**Exercise prompt:**
Reproduce the data that follows character for character, but omit its pictures.

[Web interface edit records]
Content starts
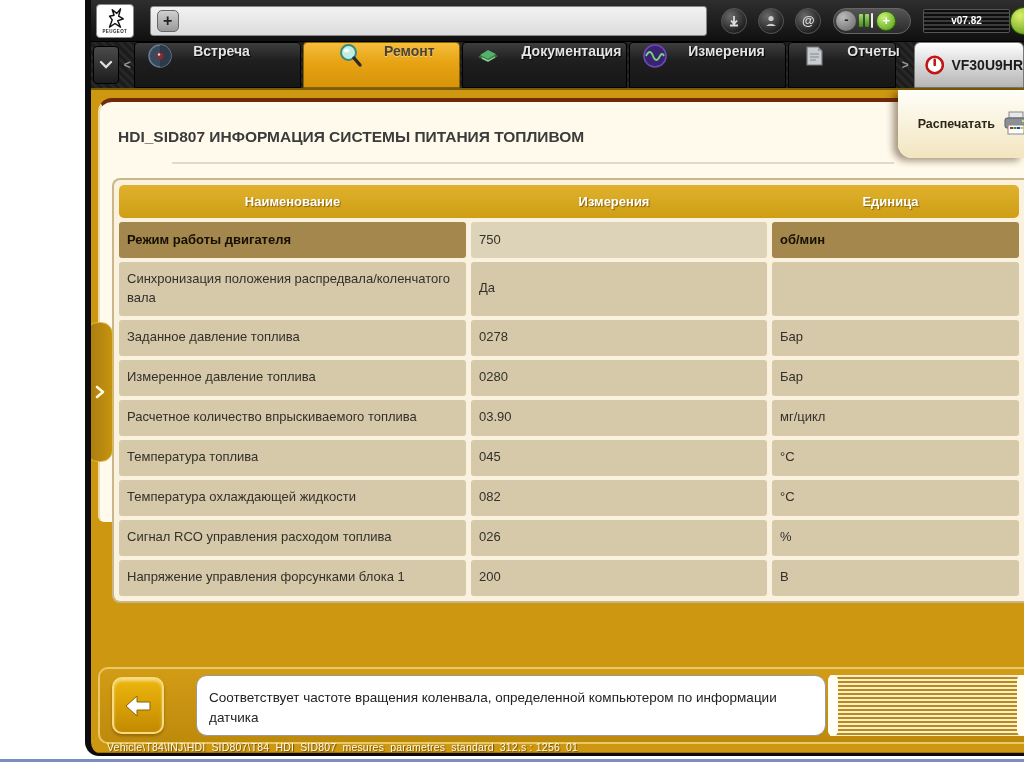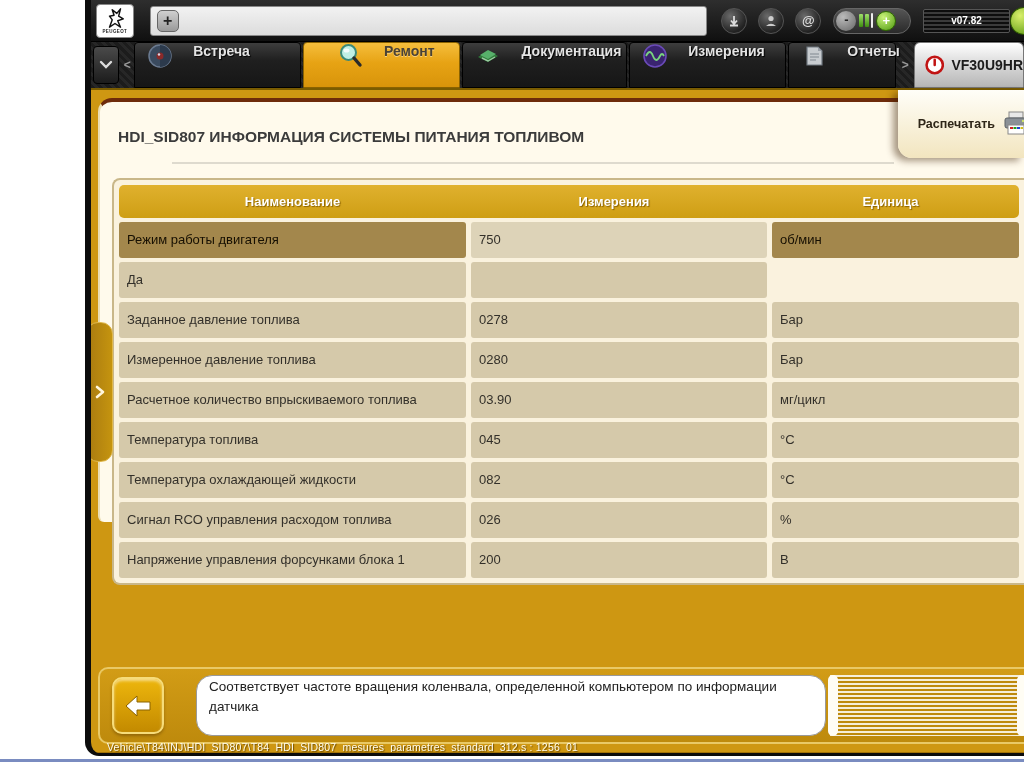--- a/index.html
+++ b/index.html
@@ -95,7 +95,7 @@
   .trow { display: grid; grid-template-columns: 347px 296px 1fr; gap: 5px; }
   .cell { background: #D5C9AA; border-radius: 3px; padding: 8px 8px; font-size: 13px;
     color: #33302a; display: flex; align-items: center; line-height: 1.45; min-height: 36px; }
-  .trow.selected .cell-name, .trow.selected .cell-unit { background: #A3874C; font-weight: normal; color: #160f02; }
+  .trow.selected .cell-name, .trow.selected .cell-unit { background: #A3874C; font-weight: bold; color: #160f02; }
   .trow.selected .cell-value { background: #DDD3B8; }
 
   .expander { position: absolute; left: -5px; top: 232px; width: 27px; height: 140px;

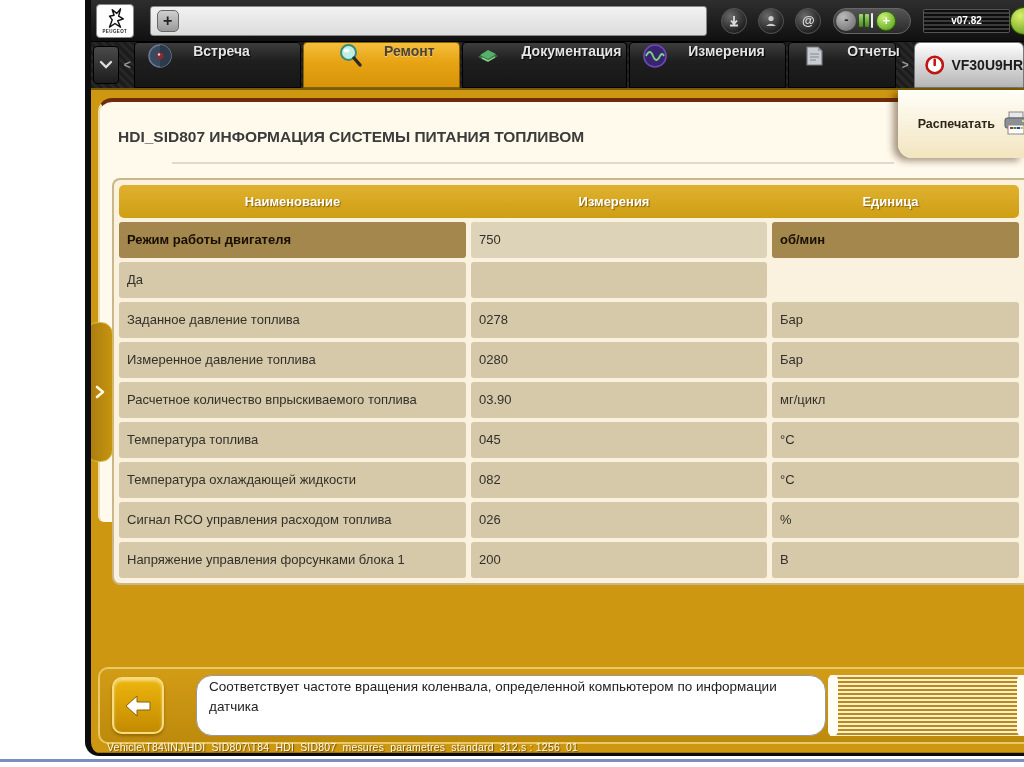--- a/index.html
+++ b/index.html
@@ -265,6 +265,7 @@
     <div class="cell cell-unit">об/мин</div>
   </div>
             <div class="trow">
+    <div class="cell cell-name">Синхронизация положения распредвала/коленчатого вала</div>
     <div class="cell cell-value">Да</div>
     <div class="cell cell-unit"></div>
   </div>

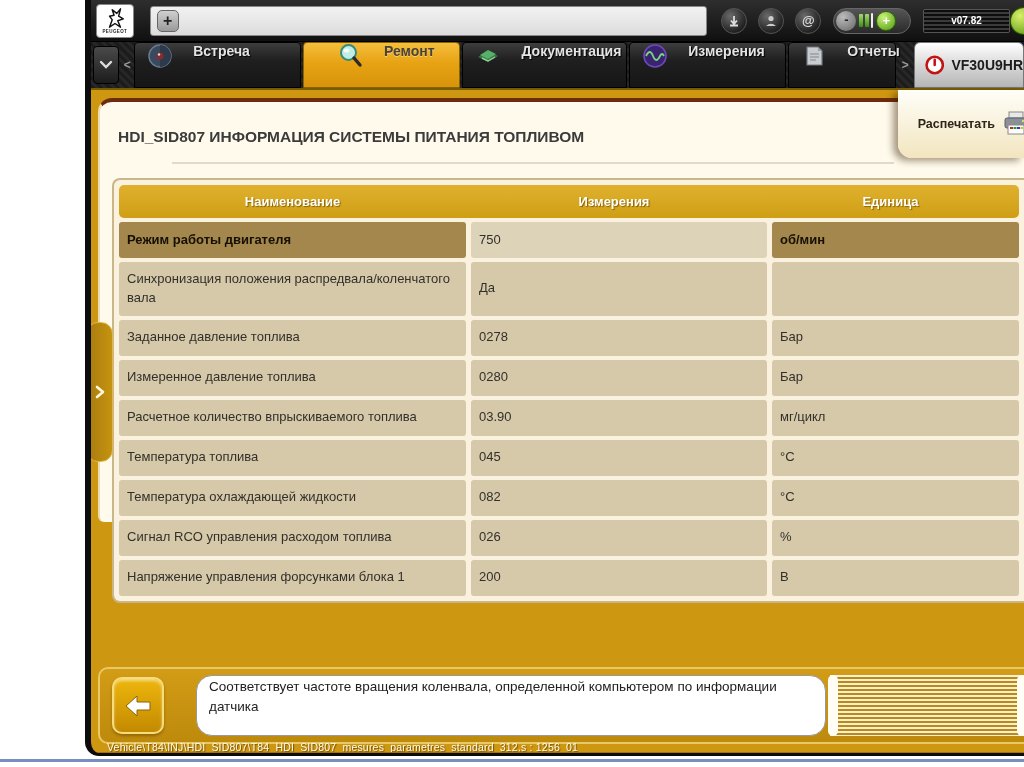--- a/index.html
+++ b/index.html
@@ -110,7 +110,7 @@
     display: flex; align-items: center; justify-content: center;
     box-shadow: inset 0 2px 3px rgba(255,255,255,.5), 0 2px 3px rgba(80,50,0,.4); }
   .msgbox { margin-left: 32px; width: 630px; height: 61px; background: #fff; border: 1px solid #999;
-    border-radius: 16px; padding: 1px 12px; font-size: 13.5px; color: #222; line-height: 1.5; }
+    border-radius: 11px; padding: 12px 12px; font-size: 13.5px; color: #222; line-height: 1.5; }
   .stripes { position: relative; flex: 1; height: 61px; margin-left: 4px;
     background: repeating-linear-gradient(180deg, #F6EFD9 0 2px, #BE8A0C 2px 4px); }
   .stripes .cap { position: absolute; top: 0; width: 10px; height: 61px; background: #FFFDF4;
Content ends
**Solution for this problem:**
--- a/index.html
+++ b/index.html
@@ -95,7 +95,7 @@
   .trow { display: grid; grid-template-columns: 347px 296px 1fr; gap: 5px; }
   .cell { background: #D5C9AA; border-radius: 3px; padding: 8px 8px; font-size: 13px;
     color: #33302a; display: flex; align-items: center; line-height: 1.45; min-height: 36px; }
-  .trow.selected .cell-name, .trow.selected .cell-unit { background: #A3874C; font-weight: normal; color: #160f02; }
+  .trow.selected .cell-name, .trow.selected .cell-unit { background: #A3874C; font-weight: bold; color: #160f02; }
   .trow.selected .cell-value { background: #DDD3B8; }
 
   .expander { position: absolute; left: -5px; top: 232px; width: 27px; height: 140px;

--- a/index.html
+++ b/index.html
@@ -265,6 +265,7 @@
     <div class="cell cell-unit">об/мин</div>
   </div>
             <div class="trow">
+    <div class="cell cell-name">Синхронизация положения распредвала/коленчатого вала</div>
     <div class="cell cell-value">Да</div>
     <div class="cell cell-unit"></div>
   </div>

--- a/index.html
+++ b/index.html
@@ -110,7 +110,7 @@
     display: flex; align-items: center; justify-content: center;
     box-shadow: inset 0 2px 3px rgba(255,255,255,.5), 0 2px 3px rgba(80,50,0,.4); }
   .msgbox { margin-left: 32px; width: 630px; height: 61px; background: #fff; border: 1px solid #999;
-    border-radius: 16px; padding: 1px 12px; font-size: 13.5px; color: #222; line-height: 1.5; }
+    border-radius: 11px; padding: 12px 12px; font-size: 13.5px; color: #222; line-height: 1.5; }
   .stripes { position: relative; flex: 1; height: 61px; margin-left: 4px;
     background: repeating-linear-gradient(180deg, #F6EFD9 0 2px, #BE8A0C 2px 4px); }
   .stripes .cap { position: absolute; top: 0; width: 10px; height: 61px; background: #FFFDF4;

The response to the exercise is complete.